Bagaimanakah hukumnya seorang istri yang lebih menaati orangtuanya daripada suaminya? Apakah bisa digolongkan sebagai istri durhaka?
Jangan terburu menghakimi, mari kita simak pembahasannya.
Dari Abu Hurairah, Nabi shallallahu ‘alaihi wa sallam bersabda, “Andai boleh kuperintahkan seseorang untuk bersujud kepada yang lain tentu kuperintahkan seorang istri untuk bersujud kepada suaminya.” (HR. Tirmidzi no 1159, dinilai oleh al Albani sebagai hadits hasan shahih).
Ketika menjelaskan hadits di atas penulis Tuhfatul Ahwadzi mengatakan, “Demikian itu dikarenakan banyaknya hak suami yang wajib dipenuhi oleh istri dan tidak mampunya istri untuk berterima kasih kepada suaminya.
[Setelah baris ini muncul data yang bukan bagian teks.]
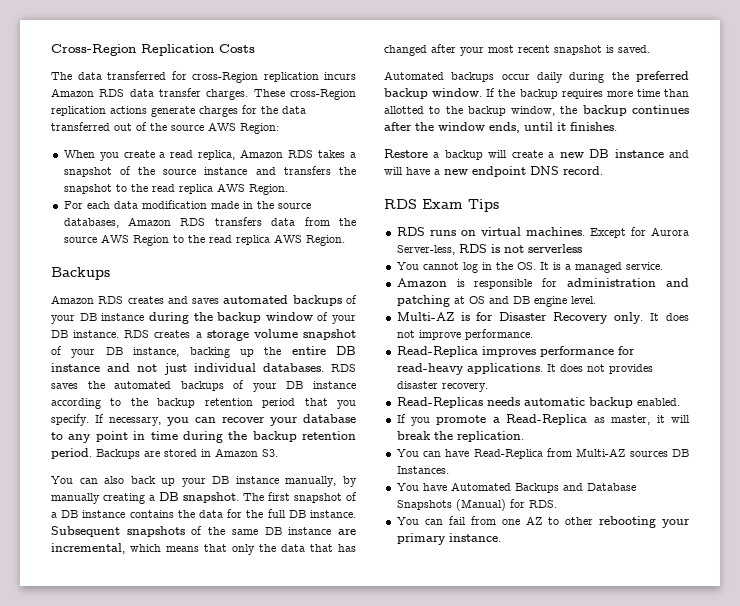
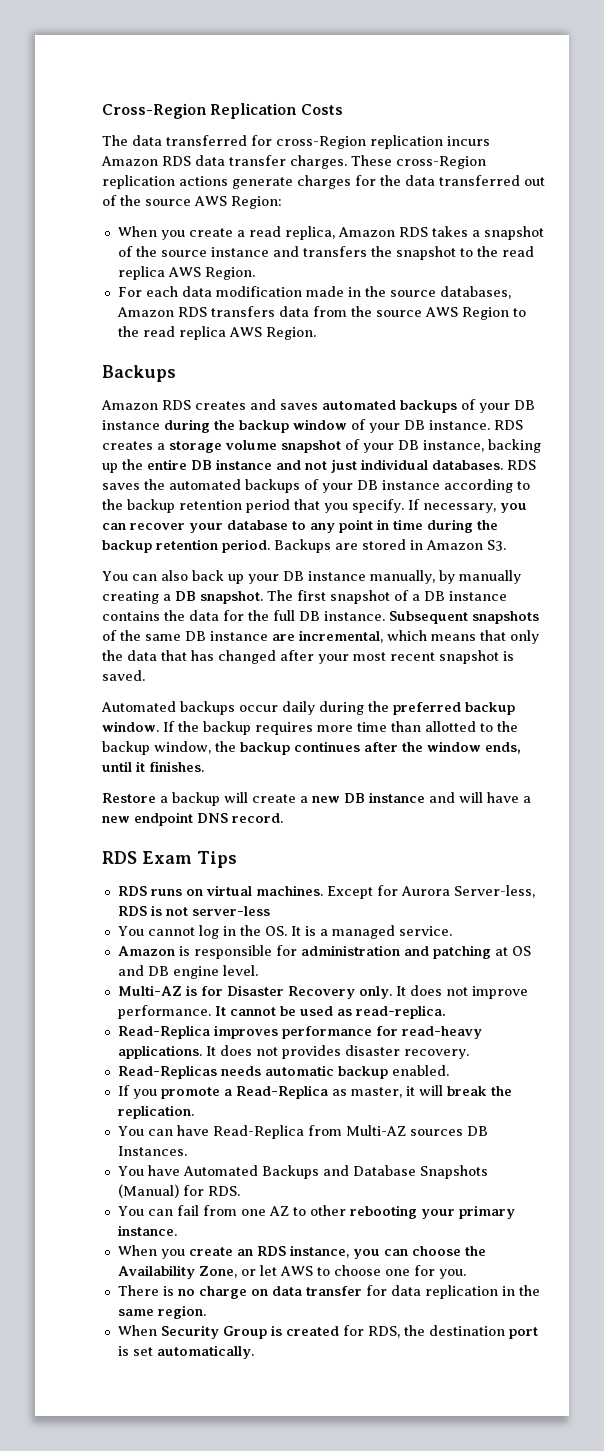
[527,244,582,253] serverless -> [191,906,270,916] server-less
(533, 334) none -> [214,1005,446,1019] It cannot be used as read-replica.
(501, 537) none -> [117,1245,486,1259] [117,1265,466,1279] [117,1285,540,1299] [117,1305,206,1319] [117,1325,538,1339] [117,1345,254,1359] // When you create an RDS instance, you can choose the Availability Zone, or let AWS to choose one for you. // There is no charge on data transfer for data replication in the same region. // When Security Group is created for RDS, the destination port is set automatically.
Dalam hadits ini terdapat ungkapan yang sangat hiperbola menunjukkan wajibnya istri untuk menunaikan hak suaminya karena tidak diperbolehkan bersujud kepada selain Allah.”
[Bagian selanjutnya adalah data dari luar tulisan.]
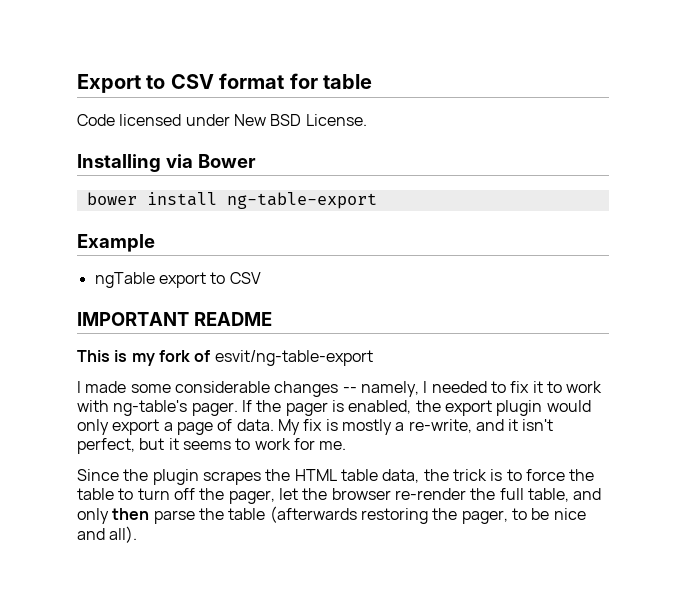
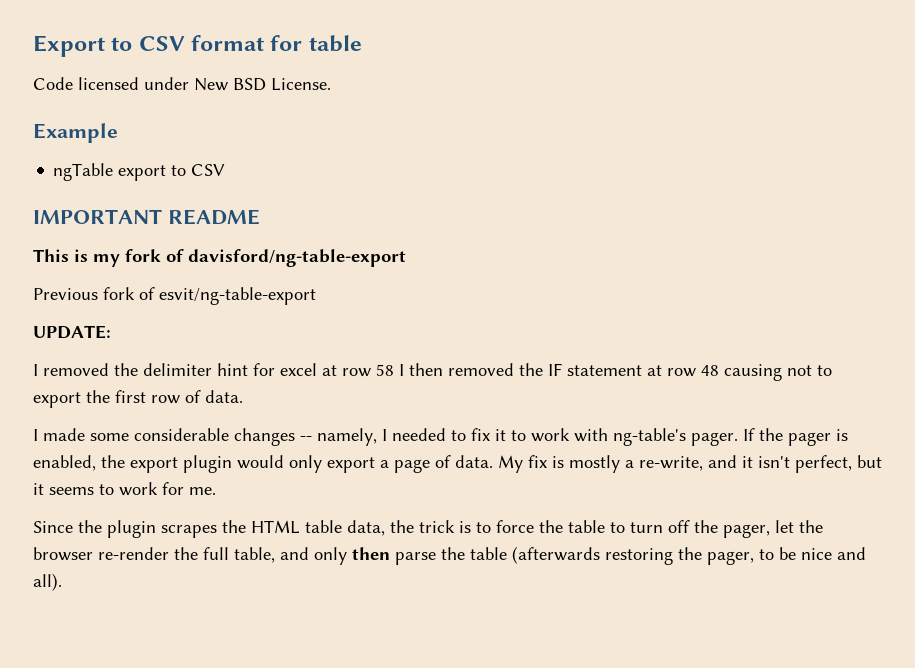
[77,154,256,172] [86,192,377,209] // Installing via Bower // bower install ng-table-export -> (331, 84) none
[214,350,373,366] esvit/ng-table-export -> [188,249,406,267] [33,287,316,305] [33,325,111,339] [33,363,832,381] [33,390,243,408] davisford/ng-table-export // Previous fork of esvit/ng-table-export // UPDATE: // I removed the delimiter hint for excel at row 58 I then removed the IF statement at row 48 causing not to export the first row of data.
Berdasarkan hadits di atas maka seorang istri berkewajiban untuk lebih mendahulukan hak suami dari pada orang tuanya jika tidak mungkin untuk menyelaraskan dua hal ini.
Syeikhul Islam Ibnu Taimiyyah mengatakan, “Seorang perempuan jika telah menikah maka suami lebih berhak terhadap dirinya dibandingkan kedua orang tuanya dan mentaati suami itu lebih wajib dari pada taat orang tua” (Majmu’ Fatawa 32/261).
Dengan demikian, jika ada perselisihan, maka istri wajib mendahulukan suaminya. Meskipun sebisa mungkin menyelaraskan kehendak suami dan orangtua terlebih dahulu.
Akan tetapi perlu juga kita perhatikan, apa yang menjadi poin perintah suami? Jika suami meminta sesuatu yang menyalahi aturan Islam, misalnya istri disuruh memutus silaturahim dengan keluarga da orangtua, tentu saja perintah yang semacam ini tak boleh ditaati.
Akan tetapi jika berkaitan dengan tempat tinggal, masalah keuangan, sesuatu yang semestiny bisa dibuat kesepakatan sebelum menikah, maka suda semestinya istri mendahulukan kepentingan suaminya, dan meminta pengertian pada kedua orangtuanya.